Task directions —
What you return must be an exact copy of the lines in the listing below between the line holding "- The first element inside the fieldset" and the line holding "overall page themimg.", inclusive, and nothing more.

┏━━

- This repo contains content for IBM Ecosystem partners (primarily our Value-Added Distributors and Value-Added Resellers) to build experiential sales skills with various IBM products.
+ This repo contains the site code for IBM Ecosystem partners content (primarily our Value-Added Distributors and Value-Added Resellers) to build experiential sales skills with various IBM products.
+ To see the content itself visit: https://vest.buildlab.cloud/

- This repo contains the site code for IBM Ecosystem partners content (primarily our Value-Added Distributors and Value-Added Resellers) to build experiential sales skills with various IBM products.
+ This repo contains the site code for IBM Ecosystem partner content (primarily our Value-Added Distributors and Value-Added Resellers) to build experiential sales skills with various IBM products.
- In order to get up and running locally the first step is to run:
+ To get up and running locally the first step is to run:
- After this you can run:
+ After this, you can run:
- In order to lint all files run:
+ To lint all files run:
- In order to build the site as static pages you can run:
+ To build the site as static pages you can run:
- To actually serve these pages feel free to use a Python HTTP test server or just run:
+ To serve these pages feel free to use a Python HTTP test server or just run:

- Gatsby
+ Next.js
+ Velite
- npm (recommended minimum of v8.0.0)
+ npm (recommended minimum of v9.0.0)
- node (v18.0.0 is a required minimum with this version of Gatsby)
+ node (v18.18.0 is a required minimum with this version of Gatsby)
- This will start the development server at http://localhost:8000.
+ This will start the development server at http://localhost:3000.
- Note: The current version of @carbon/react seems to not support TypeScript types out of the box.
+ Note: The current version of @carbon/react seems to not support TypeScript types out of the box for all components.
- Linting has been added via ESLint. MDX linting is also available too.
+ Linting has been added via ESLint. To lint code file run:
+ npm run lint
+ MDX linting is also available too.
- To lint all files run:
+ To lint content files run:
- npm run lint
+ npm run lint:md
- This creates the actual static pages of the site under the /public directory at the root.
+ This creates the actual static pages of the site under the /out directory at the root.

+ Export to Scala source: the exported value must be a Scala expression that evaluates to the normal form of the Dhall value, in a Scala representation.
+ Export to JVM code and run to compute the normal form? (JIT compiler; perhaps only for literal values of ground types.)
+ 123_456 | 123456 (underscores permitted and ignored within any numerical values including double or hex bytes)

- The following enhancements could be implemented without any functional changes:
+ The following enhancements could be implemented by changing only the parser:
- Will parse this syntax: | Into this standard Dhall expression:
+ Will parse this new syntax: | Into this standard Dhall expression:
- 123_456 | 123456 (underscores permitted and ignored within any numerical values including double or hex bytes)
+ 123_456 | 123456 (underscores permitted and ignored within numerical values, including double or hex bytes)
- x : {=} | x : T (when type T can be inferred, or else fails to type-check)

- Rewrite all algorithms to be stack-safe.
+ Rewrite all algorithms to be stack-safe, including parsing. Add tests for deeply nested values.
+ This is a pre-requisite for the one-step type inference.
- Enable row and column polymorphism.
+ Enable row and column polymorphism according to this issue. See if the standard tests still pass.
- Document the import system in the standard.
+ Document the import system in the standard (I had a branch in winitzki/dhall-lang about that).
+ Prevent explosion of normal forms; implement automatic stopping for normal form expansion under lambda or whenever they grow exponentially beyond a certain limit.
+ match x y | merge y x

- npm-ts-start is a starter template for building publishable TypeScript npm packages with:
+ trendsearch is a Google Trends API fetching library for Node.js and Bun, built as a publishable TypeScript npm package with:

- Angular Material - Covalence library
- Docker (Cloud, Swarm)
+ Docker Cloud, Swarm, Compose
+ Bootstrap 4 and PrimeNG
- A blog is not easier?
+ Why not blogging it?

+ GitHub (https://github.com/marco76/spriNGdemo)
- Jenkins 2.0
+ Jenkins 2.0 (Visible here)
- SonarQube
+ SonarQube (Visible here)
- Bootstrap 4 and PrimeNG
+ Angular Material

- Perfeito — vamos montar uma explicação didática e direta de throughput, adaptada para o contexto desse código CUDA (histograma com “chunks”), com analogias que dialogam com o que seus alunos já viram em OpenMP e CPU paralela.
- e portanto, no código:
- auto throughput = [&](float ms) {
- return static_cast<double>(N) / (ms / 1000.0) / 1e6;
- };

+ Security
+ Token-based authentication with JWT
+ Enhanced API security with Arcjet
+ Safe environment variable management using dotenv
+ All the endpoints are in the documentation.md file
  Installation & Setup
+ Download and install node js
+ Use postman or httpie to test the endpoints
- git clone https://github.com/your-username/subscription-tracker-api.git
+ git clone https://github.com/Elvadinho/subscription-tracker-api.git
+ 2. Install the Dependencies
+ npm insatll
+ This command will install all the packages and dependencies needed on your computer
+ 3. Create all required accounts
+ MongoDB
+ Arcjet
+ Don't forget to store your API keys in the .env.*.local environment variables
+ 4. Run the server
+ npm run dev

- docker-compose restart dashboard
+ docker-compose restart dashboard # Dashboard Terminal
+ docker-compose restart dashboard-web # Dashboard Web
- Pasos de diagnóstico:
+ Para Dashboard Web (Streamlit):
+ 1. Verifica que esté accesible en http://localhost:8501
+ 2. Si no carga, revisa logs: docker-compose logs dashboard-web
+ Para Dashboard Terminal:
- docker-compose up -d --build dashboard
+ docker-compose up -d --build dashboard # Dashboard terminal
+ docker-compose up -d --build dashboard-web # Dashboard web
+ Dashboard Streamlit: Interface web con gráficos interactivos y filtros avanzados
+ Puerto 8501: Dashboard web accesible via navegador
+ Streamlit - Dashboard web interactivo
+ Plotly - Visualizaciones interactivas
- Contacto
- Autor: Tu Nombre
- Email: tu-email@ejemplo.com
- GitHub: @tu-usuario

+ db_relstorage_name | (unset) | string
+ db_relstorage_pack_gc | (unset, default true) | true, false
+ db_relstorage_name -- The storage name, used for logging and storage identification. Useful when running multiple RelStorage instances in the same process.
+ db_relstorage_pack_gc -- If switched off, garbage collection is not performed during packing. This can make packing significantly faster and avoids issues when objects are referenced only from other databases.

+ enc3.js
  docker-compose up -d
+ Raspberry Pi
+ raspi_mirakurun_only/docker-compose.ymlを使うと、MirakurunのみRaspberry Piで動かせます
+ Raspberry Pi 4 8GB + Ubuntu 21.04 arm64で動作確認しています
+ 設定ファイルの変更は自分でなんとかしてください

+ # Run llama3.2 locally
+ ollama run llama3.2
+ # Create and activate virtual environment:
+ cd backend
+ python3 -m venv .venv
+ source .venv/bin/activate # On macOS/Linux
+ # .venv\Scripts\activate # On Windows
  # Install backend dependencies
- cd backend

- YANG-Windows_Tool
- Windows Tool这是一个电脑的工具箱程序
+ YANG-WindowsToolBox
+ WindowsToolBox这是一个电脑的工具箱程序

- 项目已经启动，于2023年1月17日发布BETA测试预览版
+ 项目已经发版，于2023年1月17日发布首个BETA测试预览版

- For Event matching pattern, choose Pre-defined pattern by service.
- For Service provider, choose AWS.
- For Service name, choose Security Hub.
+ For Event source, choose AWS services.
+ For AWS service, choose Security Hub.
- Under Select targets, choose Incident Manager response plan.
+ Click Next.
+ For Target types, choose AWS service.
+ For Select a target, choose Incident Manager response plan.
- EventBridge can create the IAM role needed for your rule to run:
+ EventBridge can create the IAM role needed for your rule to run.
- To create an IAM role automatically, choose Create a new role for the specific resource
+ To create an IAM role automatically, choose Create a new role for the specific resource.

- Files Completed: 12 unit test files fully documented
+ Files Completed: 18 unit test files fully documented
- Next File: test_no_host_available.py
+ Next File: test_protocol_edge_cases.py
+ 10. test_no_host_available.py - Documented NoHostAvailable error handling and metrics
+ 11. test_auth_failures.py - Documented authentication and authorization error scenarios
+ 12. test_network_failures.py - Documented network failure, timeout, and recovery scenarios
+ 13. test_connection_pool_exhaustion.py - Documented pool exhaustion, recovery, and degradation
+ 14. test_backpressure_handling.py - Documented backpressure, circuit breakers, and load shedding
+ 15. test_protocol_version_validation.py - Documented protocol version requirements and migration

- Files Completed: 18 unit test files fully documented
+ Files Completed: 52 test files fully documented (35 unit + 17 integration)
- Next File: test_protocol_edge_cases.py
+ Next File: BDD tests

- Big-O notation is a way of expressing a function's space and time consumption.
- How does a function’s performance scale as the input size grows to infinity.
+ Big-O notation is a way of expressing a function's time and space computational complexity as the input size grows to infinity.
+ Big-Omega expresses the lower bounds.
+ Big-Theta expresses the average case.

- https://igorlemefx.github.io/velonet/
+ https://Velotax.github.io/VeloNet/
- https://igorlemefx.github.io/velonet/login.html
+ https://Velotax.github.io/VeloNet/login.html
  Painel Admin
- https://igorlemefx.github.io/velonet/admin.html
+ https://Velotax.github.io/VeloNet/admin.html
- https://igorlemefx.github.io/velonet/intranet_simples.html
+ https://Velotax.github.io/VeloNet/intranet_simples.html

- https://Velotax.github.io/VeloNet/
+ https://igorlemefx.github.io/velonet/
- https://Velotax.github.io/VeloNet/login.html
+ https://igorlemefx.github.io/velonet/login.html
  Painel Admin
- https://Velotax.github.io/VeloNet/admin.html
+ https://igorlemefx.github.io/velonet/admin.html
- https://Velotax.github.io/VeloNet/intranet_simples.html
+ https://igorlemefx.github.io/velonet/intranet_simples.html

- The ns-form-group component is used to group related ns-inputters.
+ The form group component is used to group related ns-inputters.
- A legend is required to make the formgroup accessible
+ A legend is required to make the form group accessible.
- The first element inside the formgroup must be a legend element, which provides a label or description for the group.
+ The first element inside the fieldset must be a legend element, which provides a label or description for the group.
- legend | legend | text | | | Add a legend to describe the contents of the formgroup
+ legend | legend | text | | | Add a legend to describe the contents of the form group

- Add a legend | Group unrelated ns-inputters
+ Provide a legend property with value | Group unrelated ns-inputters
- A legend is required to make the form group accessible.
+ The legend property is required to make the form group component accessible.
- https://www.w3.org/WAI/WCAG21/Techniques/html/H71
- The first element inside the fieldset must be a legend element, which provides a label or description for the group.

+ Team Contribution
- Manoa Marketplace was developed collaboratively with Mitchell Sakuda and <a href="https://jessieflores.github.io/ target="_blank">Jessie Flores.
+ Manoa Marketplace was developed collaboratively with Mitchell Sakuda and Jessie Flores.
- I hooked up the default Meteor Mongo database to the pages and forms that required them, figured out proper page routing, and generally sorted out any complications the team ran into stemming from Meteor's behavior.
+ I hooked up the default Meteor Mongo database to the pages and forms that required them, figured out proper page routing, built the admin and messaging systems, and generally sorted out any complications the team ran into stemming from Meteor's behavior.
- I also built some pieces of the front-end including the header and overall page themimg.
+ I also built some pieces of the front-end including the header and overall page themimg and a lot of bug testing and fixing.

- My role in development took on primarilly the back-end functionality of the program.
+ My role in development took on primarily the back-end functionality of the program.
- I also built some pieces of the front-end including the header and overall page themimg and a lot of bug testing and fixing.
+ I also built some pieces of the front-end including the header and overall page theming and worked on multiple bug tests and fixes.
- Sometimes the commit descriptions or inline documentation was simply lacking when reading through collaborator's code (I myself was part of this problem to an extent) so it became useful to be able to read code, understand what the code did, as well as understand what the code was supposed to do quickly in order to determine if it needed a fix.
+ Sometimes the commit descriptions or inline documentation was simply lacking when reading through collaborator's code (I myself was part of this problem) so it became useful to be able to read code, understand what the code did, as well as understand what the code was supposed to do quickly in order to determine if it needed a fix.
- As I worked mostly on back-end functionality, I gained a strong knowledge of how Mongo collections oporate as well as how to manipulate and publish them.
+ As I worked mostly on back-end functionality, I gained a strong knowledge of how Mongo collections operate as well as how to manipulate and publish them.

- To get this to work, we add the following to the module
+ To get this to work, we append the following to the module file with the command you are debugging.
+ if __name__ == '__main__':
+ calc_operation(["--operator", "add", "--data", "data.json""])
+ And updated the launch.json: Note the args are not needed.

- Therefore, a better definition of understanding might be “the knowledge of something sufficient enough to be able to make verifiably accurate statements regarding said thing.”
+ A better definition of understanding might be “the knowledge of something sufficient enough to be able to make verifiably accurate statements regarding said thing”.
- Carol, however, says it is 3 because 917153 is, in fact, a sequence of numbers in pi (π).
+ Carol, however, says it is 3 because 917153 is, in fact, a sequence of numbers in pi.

┗━━

Response —
- The first element inside the fieldset must be a legend element, which provides a label or description for the group.

+ Team Contribution
- Manoa Marketplace was developed collaboratively with Mitchell Sakuda and <a href="https://jessieflores.github.io/ target="_blank">Jessie Flores.
+ Manoa Marketplace was developed collaboratively with Mitchell Sakuda and Jessie Flores.
- I hooked up the default Meteor Mongo database to the pages and forms that required them, figured out proper page routing, and generally sorted out any complications the team ran into stemming from Meteor's behavior.
+ I hooked up the default Meteor Mongo database to the pages and forms that required them, figured out proper page routing, built the admin and messaging systems, and generally sorted out any complications the team ran into stemming from Meteor's behavior.
- I also built some pieces of the front-end including the header and overall page themimg.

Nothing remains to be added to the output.